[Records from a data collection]
<<<<

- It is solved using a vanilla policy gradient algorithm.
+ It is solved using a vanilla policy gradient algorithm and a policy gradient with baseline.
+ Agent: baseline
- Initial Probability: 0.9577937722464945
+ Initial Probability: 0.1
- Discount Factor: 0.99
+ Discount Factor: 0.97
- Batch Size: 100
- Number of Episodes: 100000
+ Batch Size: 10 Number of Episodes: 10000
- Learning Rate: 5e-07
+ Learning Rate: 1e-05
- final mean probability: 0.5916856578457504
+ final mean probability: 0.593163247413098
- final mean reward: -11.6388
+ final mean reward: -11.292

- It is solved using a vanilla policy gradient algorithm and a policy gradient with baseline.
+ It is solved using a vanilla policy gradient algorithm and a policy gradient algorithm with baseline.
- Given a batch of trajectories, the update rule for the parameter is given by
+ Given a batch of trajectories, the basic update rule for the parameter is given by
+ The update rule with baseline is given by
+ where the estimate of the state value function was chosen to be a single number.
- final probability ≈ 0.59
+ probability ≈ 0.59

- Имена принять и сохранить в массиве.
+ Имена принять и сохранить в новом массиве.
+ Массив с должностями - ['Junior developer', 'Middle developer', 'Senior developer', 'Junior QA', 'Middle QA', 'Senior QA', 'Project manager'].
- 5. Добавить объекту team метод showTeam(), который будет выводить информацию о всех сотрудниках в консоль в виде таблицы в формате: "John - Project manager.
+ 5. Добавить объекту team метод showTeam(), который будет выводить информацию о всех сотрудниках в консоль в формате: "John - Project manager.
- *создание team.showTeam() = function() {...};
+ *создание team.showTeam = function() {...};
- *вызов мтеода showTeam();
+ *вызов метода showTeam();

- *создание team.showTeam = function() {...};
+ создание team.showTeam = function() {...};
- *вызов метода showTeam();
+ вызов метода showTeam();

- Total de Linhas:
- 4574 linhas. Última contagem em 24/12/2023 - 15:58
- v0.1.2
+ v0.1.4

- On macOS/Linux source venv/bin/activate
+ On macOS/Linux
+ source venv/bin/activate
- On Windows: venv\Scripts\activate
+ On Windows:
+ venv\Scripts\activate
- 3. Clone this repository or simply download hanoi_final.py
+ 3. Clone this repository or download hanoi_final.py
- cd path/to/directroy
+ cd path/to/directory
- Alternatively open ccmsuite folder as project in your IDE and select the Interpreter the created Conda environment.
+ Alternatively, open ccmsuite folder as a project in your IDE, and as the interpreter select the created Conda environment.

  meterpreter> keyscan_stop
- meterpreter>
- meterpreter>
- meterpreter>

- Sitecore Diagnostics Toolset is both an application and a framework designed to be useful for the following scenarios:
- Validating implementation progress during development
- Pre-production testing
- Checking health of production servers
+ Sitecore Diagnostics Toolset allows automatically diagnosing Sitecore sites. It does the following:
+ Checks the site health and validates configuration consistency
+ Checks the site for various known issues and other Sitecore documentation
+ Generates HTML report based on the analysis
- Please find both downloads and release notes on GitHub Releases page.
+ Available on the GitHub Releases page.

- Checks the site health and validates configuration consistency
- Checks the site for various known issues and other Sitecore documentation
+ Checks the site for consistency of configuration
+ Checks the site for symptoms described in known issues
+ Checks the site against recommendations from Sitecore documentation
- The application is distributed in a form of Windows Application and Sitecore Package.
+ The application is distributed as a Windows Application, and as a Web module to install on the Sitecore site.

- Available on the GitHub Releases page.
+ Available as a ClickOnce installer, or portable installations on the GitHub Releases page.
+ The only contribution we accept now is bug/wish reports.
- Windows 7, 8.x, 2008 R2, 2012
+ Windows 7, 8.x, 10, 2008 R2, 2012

>>>>

PROBLEM. Please set down all of the records exactly.

TASK RESPONSE.
- It is solved using a vanilla policy gradient algorithm.
+ It is solved using a vanilla policy gradient algorithm and a policy gradient with baseline.
+ Agent: baseline
- Initial Probability: 0.9577937722464945
+ Initial Probability: 0.1
- Discount Factor: 0.99
+ Discount Factor: 0.97
- Batch Size: 100
- Number of Episodes: 100000
+ Batch Size: 10 Number of Episodes: 10000
- Learning Rate: 5e-07
+ Learning Rate: 1e-05
- final mean probability: 0.5916856578457504
+ final mean probability: 0.593163247413098
- final mean reward: -11.6388
+ final mean reward: -11.292

- It is solved using a vanilla policy gradient algorithm and a policy gradient with baseline.
+ It is solved using a vanilla policy gradient algorithm and a policy gradient algorithm with baseline.
- Given a batch of trajectories, the update rule for the parameter is given by
+ Given a batch of trajectories, the basic update rule for the parameter is given by
+ The update rule with baseline is given by
+ where the estimate of the state value function was chosen to be a single number.
- final probability ≈ 0.59
+ probability ≈ 0.59

- Имена принять и сохранить в массиве.
+ Имена принять и сохранить в новом массиве.
+ Массив с должностями - ['Junior developer', 'Middle developer', 'Senior developer', 'Junior QA', 'Middle QA', 'Senior QA', 'Project manager'].
- 5. Добавить объекту team метод showTeam(), который будет выводить информацию о всех сотрудниках в консоль в виде таблицы в формате: "John - Project manager.
+ 5. Добавить объекту team метод showTeam(), который будет выводить информацию о всех сотрудниках в консоль в формате: "John - Project manager.
- *создание team.showTeam() = function() {...};
+ *создание team.showTeam = function() {...};
- *вызов мтеода showTeam();
+ *вызов метода showTeam();

- *создание team.showTeam = function() {...};
+ создание team.showTeam = function() {...};
- *вызов метода showTeam();
+ вызов метода showTeam();

- Total de Linhas:
- 4574 linhas. Última contagem em 24/12/2023 - 15:58
- v0.1.2
+ v0.1.4

- On macOS/Linux source venv/bin/activate
+ On macOS/Linux
+ source venv/bin/activate
- On Windows: venv\Scripts\activate
+ On Windows:
+ venv\Scripts\activate
- 3. Clone this repository or simply download hanoi_final.py
+ 3. Clone this repository or download hanoi_final.py
- cd path/to/directroy
+ cd path/to/directory
- Alternatively open ccmsuite folder as project in your IDE and select the Interpreter the created Conda environment.
+ Alternatively, open ccmsuite folder as a project in your IDE, and as the interpreter select the created Conda environment.

  meterpreter> keyscan_stop
- meterpreter>
- meterpreter>
- meterpreter>

- Sitecore Diagnostics Toolset is both an application and a framework designed to be useful for the following scenarios:
- Validating implementation progress during development
- Pre-production testing
- Checking health of production servers
+ Sitecore Diagnostics Toolset allows automatically diagnosing Sitecore sites. It does the following:
+ Checks the site health and validates configuration consistency
+ Checks the site for various known issues and other Sitecore documentation
+ Generates HTML report based on the analysis
- Please find both downloads and release notes on GitHub Releases page.
+ Available on the GitHub Releases page.

- Checks the site health and validates configuration consistency
- Checks the site for various known issues and other Sitecore documentation
+ Checks the site for consistency of configuration
+ Checks the site for symptoms described in known issues
+ Checks the site against recommendations from Sitecore documentation
- The application is distributed in a form of Windows Application and Sitecore Package.
+ The application is distributed as a Windows Application, and as a Web module to install on the Sitecore site.

- Available on the GitHub Releases page.
+ Available as a ClickOnce installer, or portable installations on the GitHub Releases page.
+ The only contribution we accept now is bug/wish reports.
- Windows 7, 8.x, 2008 R2, 2012
+ Windows 7, 8.x, 10, 2008 R2, 2012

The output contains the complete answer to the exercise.